Task to complete> After locating the line that holds "[17,466,113,484] Death Note", transcribe it and each following line to the end of the records, changing nothing and adding nothing.

Itemized modification records>
***

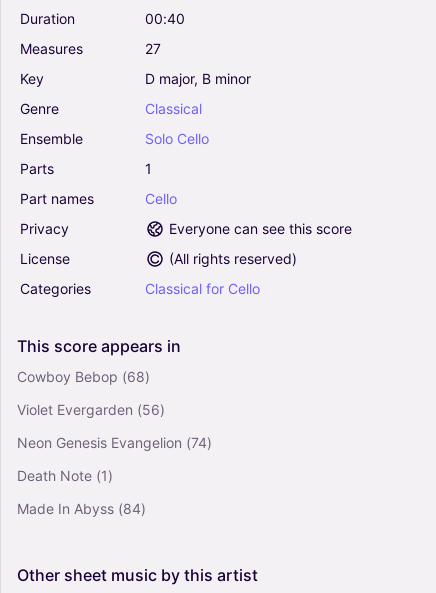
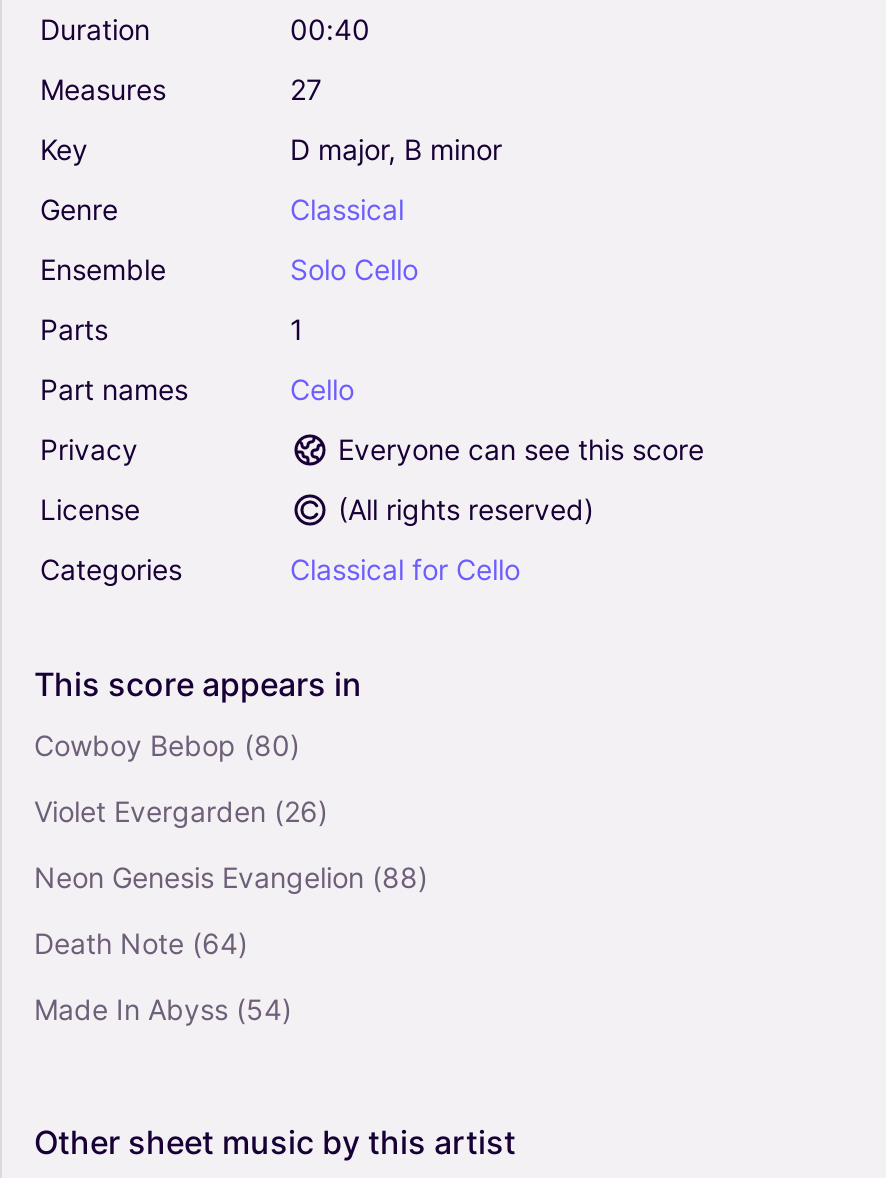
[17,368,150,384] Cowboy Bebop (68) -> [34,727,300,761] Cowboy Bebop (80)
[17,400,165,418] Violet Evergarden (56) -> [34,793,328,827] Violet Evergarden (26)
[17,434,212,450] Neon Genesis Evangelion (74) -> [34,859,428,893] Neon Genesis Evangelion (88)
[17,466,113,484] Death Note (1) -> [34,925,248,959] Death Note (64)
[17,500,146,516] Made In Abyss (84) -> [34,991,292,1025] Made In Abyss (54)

***

Response to the exercise>
[17,466,113,484] Death Note (1) -> [34,925,248,959] Death Note (64)
[17,500,146,516] Made In Abyss (84) -> [34,991,292,1025] Made In Abyss (54)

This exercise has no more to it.